Model deployments are a managed resource in the OCI Data Science service to use to deploy machine learning models as HTTP endpoints in OCI. Deploying machine learning models as web applications (HTTP API endpoints) serving predictions in real time is the most common way that models are productionized. HTTP endpoints are flexible and can serve requests for model predictions.
Training
Training a model is the first step to deploy a model. You use notebook sessions and jobs to train open source and Oracle AutoML models.
Saving and Storing 🔗
Next, you store the trained model in the model catalog. You have these options to save a model to the model catalog:
The ADS SDK provides an interface to
specify an open source model, prepare its model artifact, and save that artifact
in the model catalog.
Use different frameworks such as scikit-learn, TensorFlow, or Keras.

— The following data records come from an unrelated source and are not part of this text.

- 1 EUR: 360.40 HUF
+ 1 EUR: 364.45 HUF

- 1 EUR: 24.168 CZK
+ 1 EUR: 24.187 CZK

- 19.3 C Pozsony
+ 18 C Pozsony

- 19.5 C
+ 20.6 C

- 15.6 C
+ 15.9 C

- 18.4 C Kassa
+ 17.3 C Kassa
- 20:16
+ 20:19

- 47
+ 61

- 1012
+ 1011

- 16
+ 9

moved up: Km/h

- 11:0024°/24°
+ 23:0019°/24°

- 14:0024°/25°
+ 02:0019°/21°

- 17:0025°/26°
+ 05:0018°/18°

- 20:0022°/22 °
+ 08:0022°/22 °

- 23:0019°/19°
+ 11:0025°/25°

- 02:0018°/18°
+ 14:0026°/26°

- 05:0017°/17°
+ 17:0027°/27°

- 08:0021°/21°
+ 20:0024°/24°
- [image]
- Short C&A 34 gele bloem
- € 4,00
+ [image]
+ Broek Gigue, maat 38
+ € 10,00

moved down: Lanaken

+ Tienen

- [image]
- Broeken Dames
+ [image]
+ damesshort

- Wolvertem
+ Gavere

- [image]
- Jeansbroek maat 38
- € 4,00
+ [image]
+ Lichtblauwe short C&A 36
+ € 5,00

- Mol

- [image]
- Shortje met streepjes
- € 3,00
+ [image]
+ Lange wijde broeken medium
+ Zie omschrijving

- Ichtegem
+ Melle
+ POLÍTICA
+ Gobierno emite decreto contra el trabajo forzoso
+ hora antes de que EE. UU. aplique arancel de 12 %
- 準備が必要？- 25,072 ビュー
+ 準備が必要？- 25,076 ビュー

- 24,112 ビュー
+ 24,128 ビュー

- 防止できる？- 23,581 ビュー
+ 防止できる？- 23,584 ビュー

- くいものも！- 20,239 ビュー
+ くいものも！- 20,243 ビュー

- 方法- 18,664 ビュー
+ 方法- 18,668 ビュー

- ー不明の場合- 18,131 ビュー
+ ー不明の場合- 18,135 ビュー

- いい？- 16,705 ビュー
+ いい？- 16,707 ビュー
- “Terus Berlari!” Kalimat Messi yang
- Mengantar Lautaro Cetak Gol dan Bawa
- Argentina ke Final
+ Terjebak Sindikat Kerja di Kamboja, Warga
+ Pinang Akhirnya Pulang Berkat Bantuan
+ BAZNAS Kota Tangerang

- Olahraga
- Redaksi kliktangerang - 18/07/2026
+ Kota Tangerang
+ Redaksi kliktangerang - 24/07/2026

Model deployment requires that you specify an inference conda environment in the runtime.yaml model artifact file. This inference conda environment contains all model dependencies and is installed in the model server container. You can specify either one of the Data Science conda environments or a published environment that you created.
A Model Deployment 🔗
After a model is saved to the model catalog, it becomes available for deployment as a
Model Deployment resource. The service supports models running in a Python runtime
environment and their dependencies can be packaged in a conda environment.
You can deploy and invoke a model using the OCI
Console, the OCI SDKs, the OCI CLI, and the ADS SDK in notebook sessions.
Model deployments rely on these key components to deploy a model as an HTTP endpoint:
Load Balancer.
When a model deployment is created, a Load Balancer must be configured. A Load Balancer provides an automated way to
distribute traffic from one entry point to many model servers running in
a pool of virtual machines (VMs). The bandwidth of the Load Balancer must be specified in Mbps and is
a static value. You can change the Load Balancer bandwidth by editing the model deployment.
A pool of VM instances hosting the model server, the conda environment, and
the model itself.
A copy of the model server is made to each Compute instance in the pool
of VMs.
A copy of the inference conda environment and the selected model artifact
are also copied to each instance in the pool. Two copies of the model
are loaded to memory for each OCPU of each VM instance in the pool. For
example, if you select a VM.Standard2.4 instance to run the model
server, then 4 OCPUs x 2 = 8 copies of the model are loaded to memory.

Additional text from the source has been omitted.